Le dialogue entre soignants et patients au sujet du vaccin a en tout cas commencé depuis plusieurs semaines. Pour les professionnels dubitatifs, difficile d'encourager les patients à se faire vacciner. "C'est difficile de motiver les résidents quand on n'y croit pas soi-même, mais vu leur âge et la menace représentée par le Covid-19, on leur dit de regarder la balance bénéfice-risque", confie Francis, aide-soignant en Ehpad. "Je ne me permets pas de donner un conseil ou un avis, je préfère rester neutre", explique Sabine. "Je ne compte pas mentir aux résidents de mon Ehpad, ajoute Vincent. S'ils me demandent les effets indésirables, je vais leur lire ce qu'il y a sur leur étiquette, et s'ils me demandent si ça va marcher, je vais leur dire qu'on manque de recul."

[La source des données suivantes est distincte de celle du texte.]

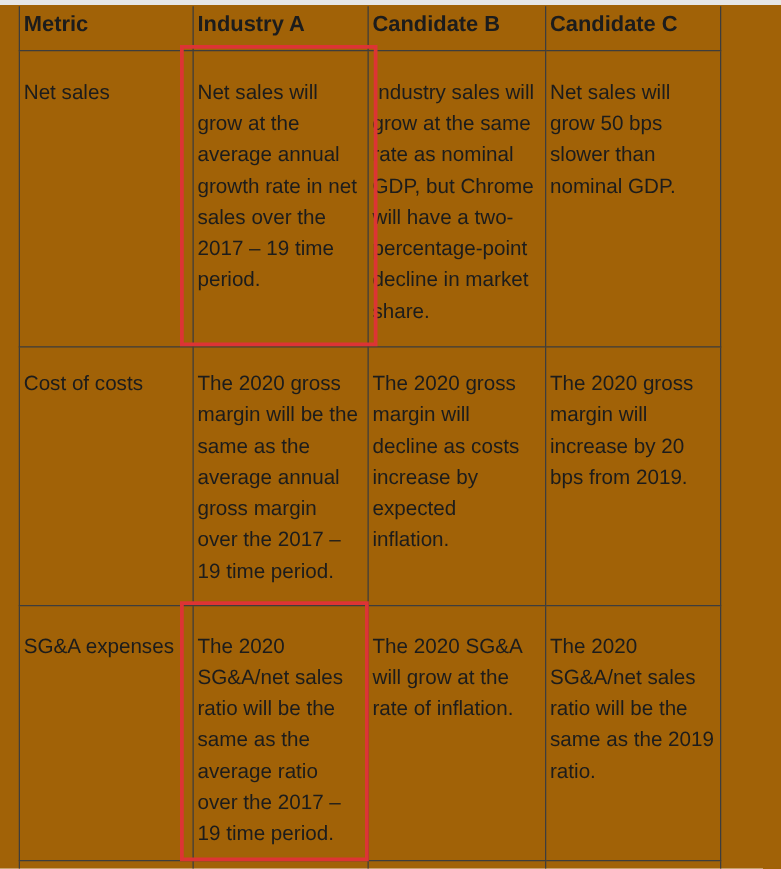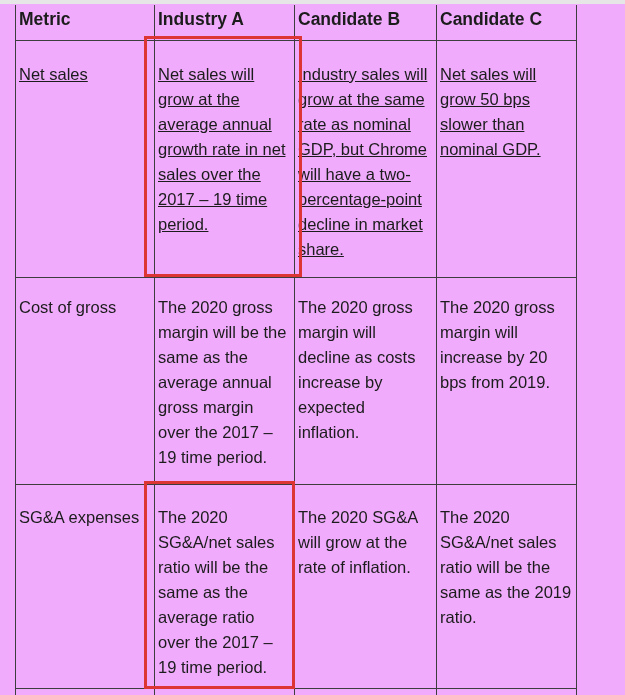"Metric" .screen { background: #f0abfc -> #a16207 }
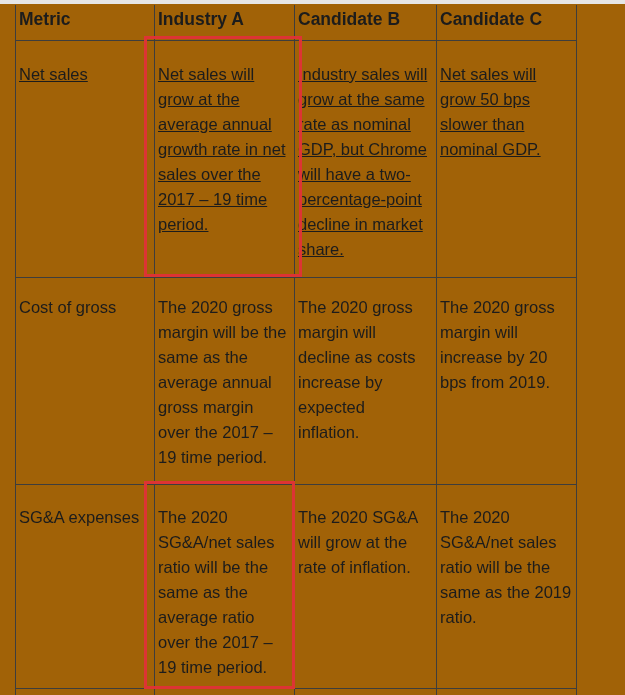"Net sales" tr.row-net-sales td { text-decoration: underline -> none }
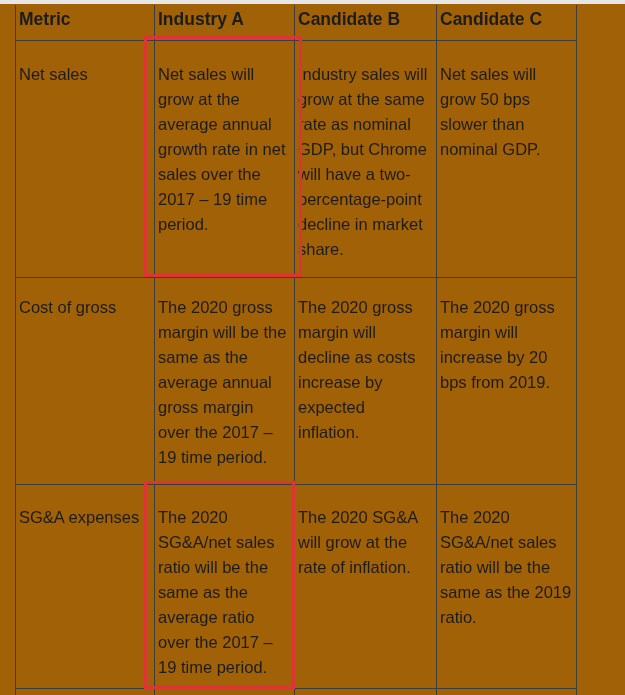"Cost of gross" td { text: gross -> costs }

Pour les autres soignants convaincus par l'efficacité du vaccin, il s'agit de rassurer et d'informer. "Je fais de la vulgarisation médicale. Je leur fais même parfois un dessin. J’insiste cependant sur le fait qu’ils sont libres de choisir de se faire vacciner ou non", explique Sophie. "C'est important de délivrer un message clair", explique la docteure Bénédicte Simovic, qui a organisé, dimanche 27 décembre, la vaccination des premiers résidents de l'Ehpad Les Bâteliers, situé à Lille. Elle a à ce titre mené des entretiens préalables de "plus d'une demi-heure" avec les personnes à vacciner et leurs proches ou tuteurs. "Il faut expliquer par exemple qu'on ne peut pas mélanger de l'ADN et l'ARN, mais aussi pourquoi on a pu mettre au point ce vaccin si rapidement. Je fais parfois un dessin, avec des wagons représentant chaque phase pour l'évaluation du vaccin afin de montrer que cette fois les phases se sont chevauchées, mais qu'aucune des phases n'a été raccourcie."
"Je m'adapte en fonction de la personne que j'ai en face de moi, de son niveau de compréhension."
Bénédicte Simovicà franceinfo
"Je leur explique que c'est le seul moyen de retrouver une vie normale", estime Frédéric, préparateur en pharmacie à Fréjus (Var). "Il faut faire beaucoup de pédagogie et que tout le monde apporte sa petite pierre à l'édifice : les pharmaciens, les infirmières, les médecins..." Au-delà de la protection individuelle apportée par le vaccin, beaucoup insistent sur la démarche altruiste que représente le fait de se faire vacciner afin d'obtenir au plus vite une immunité collective. "Certaines personnes âgées me disent : 'Ça me sert à rien, car dans un an je serai mort'. Du coup, je leur réponds : 'Faites-le pour aider les autres'…" explique Gaëlle, infirmière libérale à Aix-en-Provence (Bouches-du-Rhône).
"Je leur dis que moi personnellement j'irai dès que ce sera possible, c'est très important de donner l'exemple, comme pour les gestes barrières. Et je leur dis aussi que ce vaccin n'est pas un référendum pour ou contre le gouvernement", estime Christine, médecin spécialiste à Lyon. "J'utilise beaucoup l'humour pour faire passer le message, ajoute Gaëlle. Car dans cette crise, à part l'humour, il ne nous reste pas grand-chose."
* Les prénoms suivis d'un astérisque ont été modifiés.